さよならは言わない~涙の離任式~【ショートストーリー】
「誠に残念ですが、転勤することになりました。喜多です。」
喜多先生の口から言われると
もう 信じるしかない。
本当に先生がいなくなる。
もう
学校のどこを探しても会えない。
生徒指導室に行っても
知らない匂いしかしない。
甘いコーヒーの匂いも
マンゴーの匂いも
さよなら。
「正直言って、僕はこの高校から離れたくありません。
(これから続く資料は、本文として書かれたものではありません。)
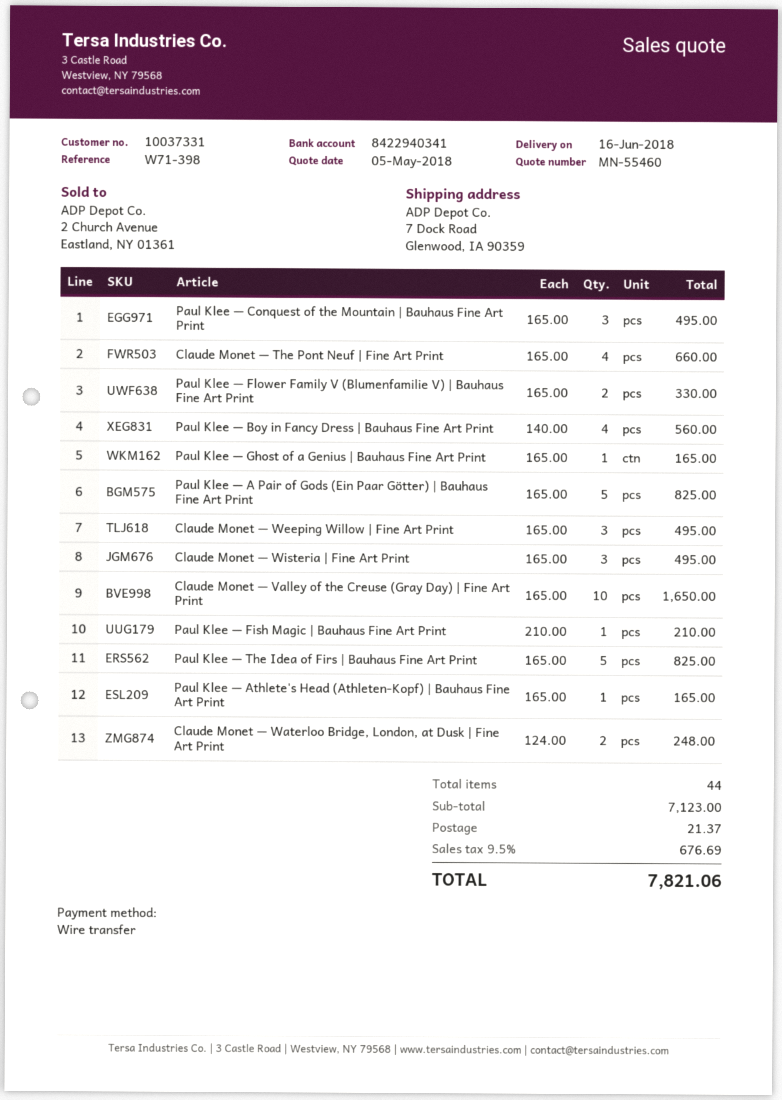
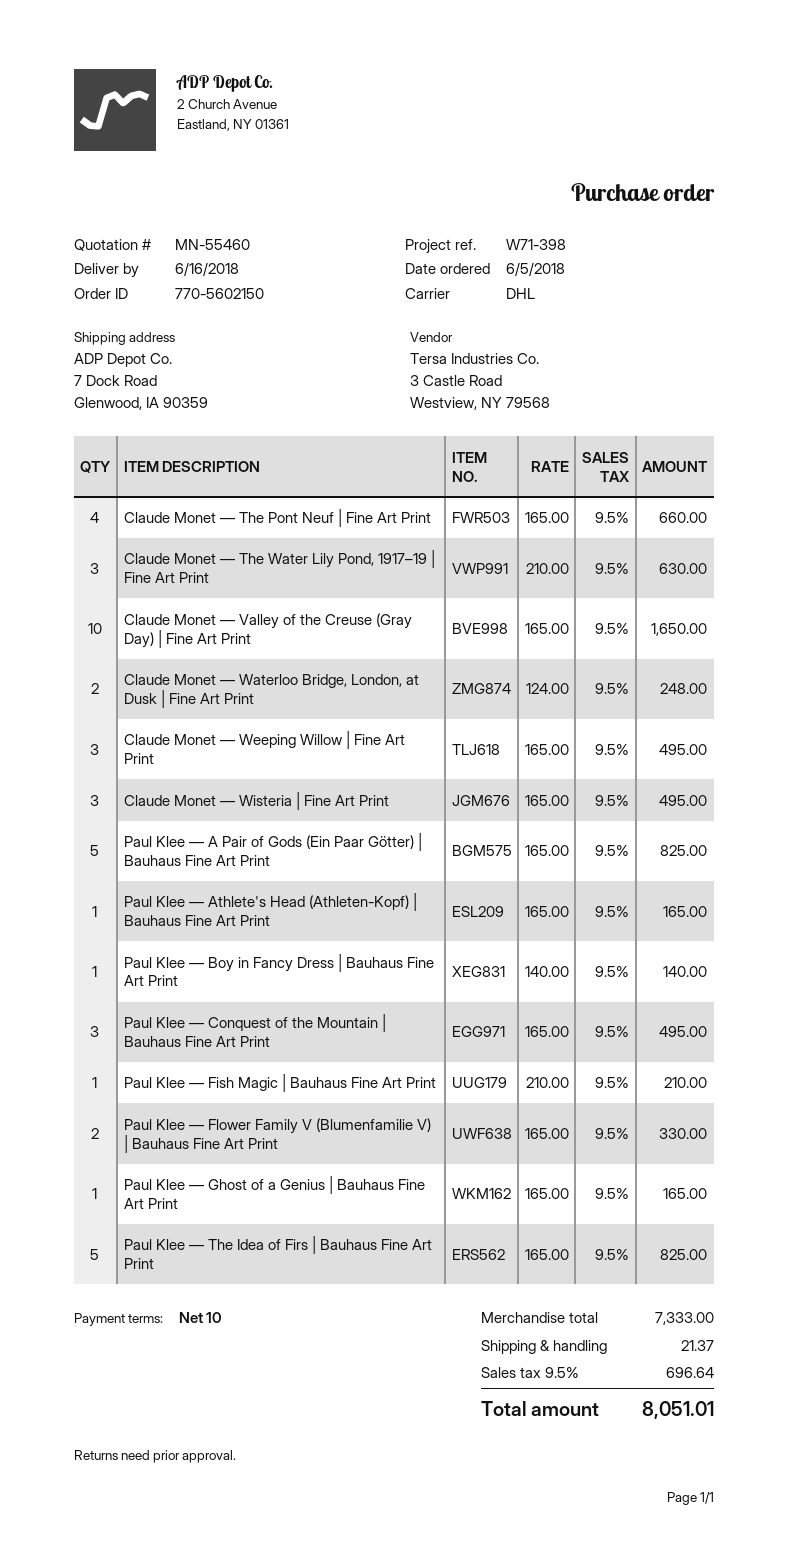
Paul Klee — Boy in Fancy Dress | Bauhaus Fine Art Print: 4 x 140.00 = 560.00 -> 1 x 140.00 = 140.00
Claude Monet — The Water Lily Pond, 1917–19 | Fine Art Print: none -> 3 x 210.00 = 630.00
subtotal: 7123.00 -> 7333.00
tax: 9.5% = 676.69 -> 9.5% = 696.64
total: 7821.06 -> 8051.01

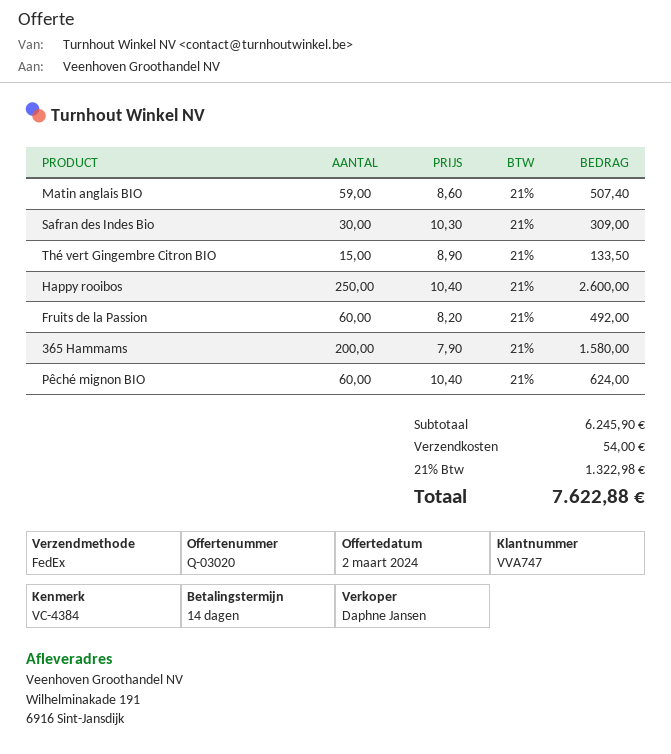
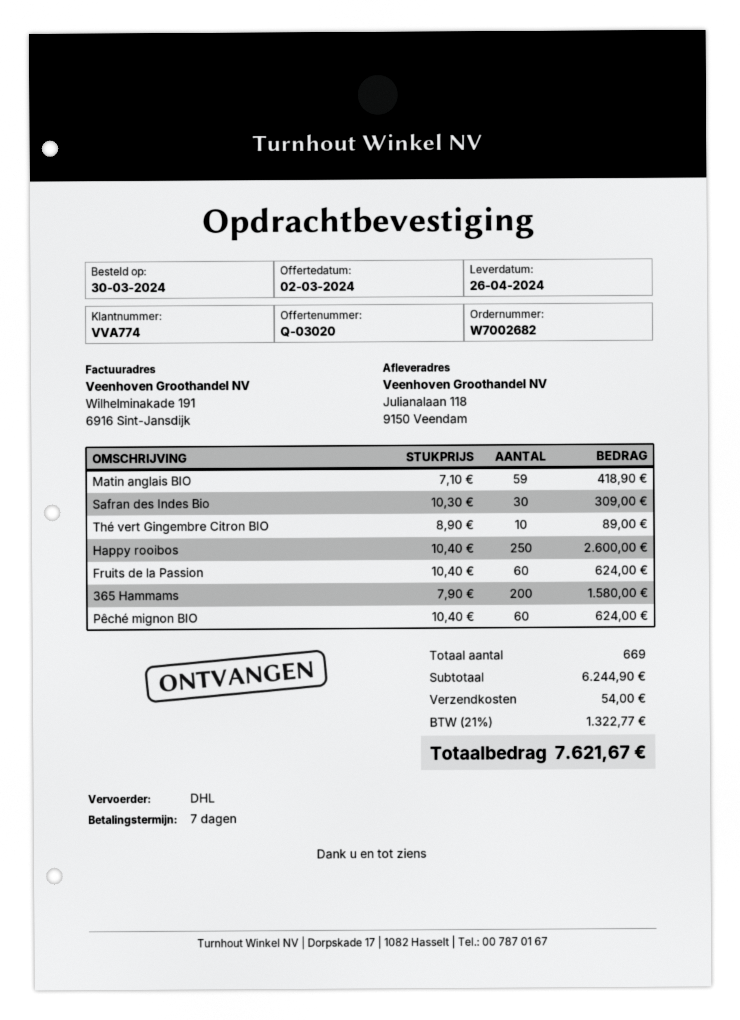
payment terms: 14 days -> 7 days
customer number: VVA747 -> VVA774
shipping method: FedEx -> DHL
ship to: Wilhelminakade 191, 6916 Sint-Jansdijk -> Julianalaan 118, 9150 Veendam
Matin anglais BIO: 59 x 8.60 = 507.40 -> 59 x 7.10 = 418.90
Thé vert Gingembre Citron BIO: 15 x 8.90 = 133.50 -> 10 x 8.90 = 89.00
Fruits de la Passion: 60 x 8.20 = 492.00 -> 60 x 10.40 = 624.00
subtotal: 6245.90 -> 6244.90
tax: 21% = 1322.98 -> 21% = 1322.77
total: 7622.88 -> 7621.67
僕がいなくなった後のみんなが心配で仕方がありません。」
喜多先生は鼻をすすった。
案外涙もろいってことも、私だけが知っている秘密。
「心配な生徒がたくさん残っているし、僕を慕ってくれるかわいい生徒もいる。できれば、いつまでもここにいたかった。でも、どうすることもできません。」
先生はズボンの後ろのポケットからハンカチを出し、目を押さえた。
「僕がいなくなっても、僕の残したものはいつまでもこの学校にあります。僕の姿はなくても、君達が悪いことをすれば僕は悲しい。だから、しっかりとした毎日を過ごしてほしい。今を精一杯生きてほしい。」
もう涙で先生の姿が見えなくなっていた。
喜多先生が話し始めてから、誰一人私語をする生徒がいなかった。